What is expected: Only a single number is expected: how many lines of the data hold the word "lcdcell".

Web document revisions:
########
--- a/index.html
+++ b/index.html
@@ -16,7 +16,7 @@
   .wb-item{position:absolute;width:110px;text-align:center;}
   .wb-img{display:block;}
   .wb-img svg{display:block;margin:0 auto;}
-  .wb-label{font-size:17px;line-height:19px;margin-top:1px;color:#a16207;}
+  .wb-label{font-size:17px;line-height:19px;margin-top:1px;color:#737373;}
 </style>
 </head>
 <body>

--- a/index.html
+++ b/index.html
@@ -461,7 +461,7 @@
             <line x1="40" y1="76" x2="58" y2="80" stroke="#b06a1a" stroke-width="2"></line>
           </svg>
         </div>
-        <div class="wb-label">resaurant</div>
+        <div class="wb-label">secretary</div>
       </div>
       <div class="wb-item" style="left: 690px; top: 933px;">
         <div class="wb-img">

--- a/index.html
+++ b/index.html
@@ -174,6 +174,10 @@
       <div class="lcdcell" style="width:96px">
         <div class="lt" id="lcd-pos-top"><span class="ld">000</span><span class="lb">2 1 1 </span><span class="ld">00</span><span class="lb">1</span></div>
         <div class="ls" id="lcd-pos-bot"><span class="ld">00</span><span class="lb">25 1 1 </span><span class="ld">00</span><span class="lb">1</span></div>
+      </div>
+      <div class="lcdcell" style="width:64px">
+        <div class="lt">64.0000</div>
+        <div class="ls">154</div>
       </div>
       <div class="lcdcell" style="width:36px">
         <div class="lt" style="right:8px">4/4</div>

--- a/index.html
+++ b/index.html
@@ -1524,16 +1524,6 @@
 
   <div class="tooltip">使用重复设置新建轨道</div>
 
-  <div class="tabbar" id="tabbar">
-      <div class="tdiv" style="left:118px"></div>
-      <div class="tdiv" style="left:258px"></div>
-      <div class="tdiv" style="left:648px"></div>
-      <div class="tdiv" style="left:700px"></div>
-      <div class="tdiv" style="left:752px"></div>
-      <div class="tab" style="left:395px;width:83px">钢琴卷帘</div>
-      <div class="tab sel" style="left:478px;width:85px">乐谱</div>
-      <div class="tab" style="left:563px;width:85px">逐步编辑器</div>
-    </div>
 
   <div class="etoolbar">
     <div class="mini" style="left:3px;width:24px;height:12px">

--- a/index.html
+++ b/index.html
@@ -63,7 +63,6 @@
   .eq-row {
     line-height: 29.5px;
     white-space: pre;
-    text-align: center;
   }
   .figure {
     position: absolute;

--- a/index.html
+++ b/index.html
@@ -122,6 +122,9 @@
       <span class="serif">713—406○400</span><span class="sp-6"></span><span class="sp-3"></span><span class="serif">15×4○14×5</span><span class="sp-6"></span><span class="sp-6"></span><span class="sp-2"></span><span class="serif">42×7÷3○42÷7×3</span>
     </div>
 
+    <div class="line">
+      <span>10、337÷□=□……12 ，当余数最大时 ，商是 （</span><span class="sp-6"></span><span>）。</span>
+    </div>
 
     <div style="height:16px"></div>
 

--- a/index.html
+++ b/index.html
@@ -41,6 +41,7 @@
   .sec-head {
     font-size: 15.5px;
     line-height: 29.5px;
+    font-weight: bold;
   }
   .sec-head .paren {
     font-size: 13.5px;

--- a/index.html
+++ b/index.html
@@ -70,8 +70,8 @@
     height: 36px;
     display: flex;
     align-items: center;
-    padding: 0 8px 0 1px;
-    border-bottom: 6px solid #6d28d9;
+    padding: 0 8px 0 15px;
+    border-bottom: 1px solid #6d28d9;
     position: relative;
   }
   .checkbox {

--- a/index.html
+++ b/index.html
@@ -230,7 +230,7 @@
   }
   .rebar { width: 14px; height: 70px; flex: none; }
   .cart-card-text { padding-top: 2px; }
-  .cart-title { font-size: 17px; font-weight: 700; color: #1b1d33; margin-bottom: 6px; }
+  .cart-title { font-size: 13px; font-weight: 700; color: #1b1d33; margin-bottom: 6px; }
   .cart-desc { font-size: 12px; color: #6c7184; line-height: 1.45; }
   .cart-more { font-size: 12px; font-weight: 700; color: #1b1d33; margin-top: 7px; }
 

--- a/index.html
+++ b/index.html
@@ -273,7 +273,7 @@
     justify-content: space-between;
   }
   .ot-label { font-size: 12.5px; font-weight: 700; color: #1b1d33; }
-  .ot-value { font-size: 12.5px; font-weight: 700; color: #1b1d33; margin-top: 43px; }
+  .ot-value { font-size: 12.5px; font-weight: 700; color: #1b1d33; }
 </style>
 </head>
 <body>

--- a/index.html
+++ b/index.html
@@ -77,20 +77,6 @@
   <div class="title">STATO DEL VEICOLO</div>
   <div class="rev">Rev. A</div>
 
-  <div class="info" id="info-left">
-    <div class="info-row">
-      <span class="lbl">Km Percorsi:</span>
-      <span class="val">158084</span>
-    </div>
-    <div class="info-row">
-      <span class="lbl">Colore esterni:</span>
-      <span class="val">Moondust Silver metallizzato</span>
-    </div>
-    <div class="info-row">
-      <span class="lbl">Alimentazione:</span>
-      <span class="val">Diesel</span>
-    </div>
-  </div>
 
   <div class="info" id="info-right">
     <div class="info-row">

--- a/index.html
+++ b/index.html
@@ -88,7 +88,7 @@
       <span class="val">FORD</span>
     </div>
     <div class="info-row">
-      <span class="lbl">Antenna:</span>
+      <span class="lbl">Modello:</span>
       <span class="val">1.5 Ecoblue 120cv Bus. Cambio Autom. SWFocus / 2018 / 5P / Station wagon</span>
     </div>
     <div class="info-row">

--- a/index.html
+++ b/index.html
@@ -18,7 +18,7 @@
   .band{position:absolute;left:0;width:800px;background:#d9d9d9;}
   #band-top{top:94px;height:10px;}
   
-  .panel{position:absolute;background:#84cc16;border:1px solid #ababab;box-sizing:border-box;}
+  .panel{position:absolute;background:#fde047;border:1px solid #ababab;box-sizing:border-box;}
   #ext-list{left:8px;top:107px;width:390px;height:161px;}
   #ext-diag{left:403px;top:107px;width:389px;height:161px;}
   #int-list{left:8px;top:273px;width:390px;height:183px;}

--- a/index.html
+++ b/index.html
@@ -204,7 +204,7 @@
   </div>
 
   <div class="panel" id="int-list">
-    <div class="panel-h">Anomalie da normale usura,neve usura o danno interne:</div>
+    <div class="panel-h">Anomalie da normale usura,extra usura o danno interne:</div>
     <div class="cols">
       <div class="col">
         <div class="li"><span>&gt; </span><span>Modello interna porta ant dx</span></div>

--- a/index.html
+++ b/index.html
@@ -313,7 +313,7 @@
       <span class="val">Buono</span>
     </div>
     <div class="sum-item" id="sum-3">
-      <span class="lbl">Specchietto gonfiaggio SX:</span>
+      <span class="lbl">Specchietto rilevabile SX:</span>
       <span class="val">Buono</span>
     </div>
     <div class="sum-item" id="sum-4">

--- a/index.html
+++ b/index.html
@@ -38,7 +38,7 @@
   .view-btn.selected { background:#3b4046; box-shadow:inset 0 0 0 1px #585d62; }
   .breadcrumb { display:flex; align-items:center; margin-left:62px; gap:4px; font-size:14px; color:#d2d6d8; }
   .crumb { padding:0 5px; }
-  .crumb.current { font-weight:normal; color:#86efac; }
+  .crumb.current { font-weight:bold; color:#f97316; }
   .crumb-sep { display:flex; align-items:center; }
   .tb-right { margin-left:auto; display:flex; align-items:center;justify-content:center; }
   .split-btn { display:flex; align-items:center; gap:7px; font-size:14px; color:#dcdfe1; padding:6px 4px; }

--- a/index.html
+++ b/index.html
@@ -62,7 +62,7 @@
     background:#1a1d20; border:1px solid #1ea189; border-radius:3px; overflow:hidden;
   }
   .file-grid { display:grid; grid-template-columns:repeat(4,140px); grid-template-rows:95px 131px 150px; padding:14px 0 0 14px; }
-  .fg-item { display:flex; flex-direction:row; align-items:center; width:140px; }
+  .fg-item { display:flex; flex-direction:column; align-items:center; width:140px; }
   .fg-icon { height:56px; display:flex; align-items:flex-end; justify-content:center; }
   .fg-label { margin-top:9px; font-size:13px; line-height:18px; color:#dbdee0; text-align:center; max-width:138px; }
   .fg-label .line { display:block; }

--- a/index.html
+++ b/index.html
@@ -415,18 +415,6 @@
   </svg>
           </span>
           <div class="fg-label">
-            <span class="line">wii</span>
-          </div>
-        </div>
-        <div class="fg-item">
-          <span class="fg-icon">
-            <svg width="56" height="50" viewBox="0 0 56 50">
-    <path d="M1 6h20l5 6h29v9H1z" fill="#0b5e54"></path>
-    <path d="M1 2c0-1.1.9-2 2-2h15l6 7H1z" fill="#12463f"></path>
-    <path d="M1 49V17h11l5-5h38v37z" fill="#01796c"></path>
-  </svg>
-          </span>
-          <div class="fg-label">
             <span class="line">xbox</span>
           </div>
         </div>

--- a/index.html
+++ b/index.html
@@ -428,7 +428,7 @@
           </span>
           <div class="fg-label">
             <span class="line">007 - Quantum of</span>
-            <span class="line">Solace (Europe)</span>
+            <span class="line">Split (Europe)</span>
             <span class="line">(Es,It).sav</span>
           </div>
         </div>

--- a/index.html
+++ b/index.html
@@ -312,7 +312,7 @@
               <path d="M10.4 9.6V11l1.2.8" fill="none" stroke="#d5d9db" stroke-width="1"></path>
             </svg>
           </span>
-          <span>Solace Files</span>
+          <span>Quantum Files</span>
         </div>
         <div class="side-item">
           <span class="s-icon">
########
Exercise response: 3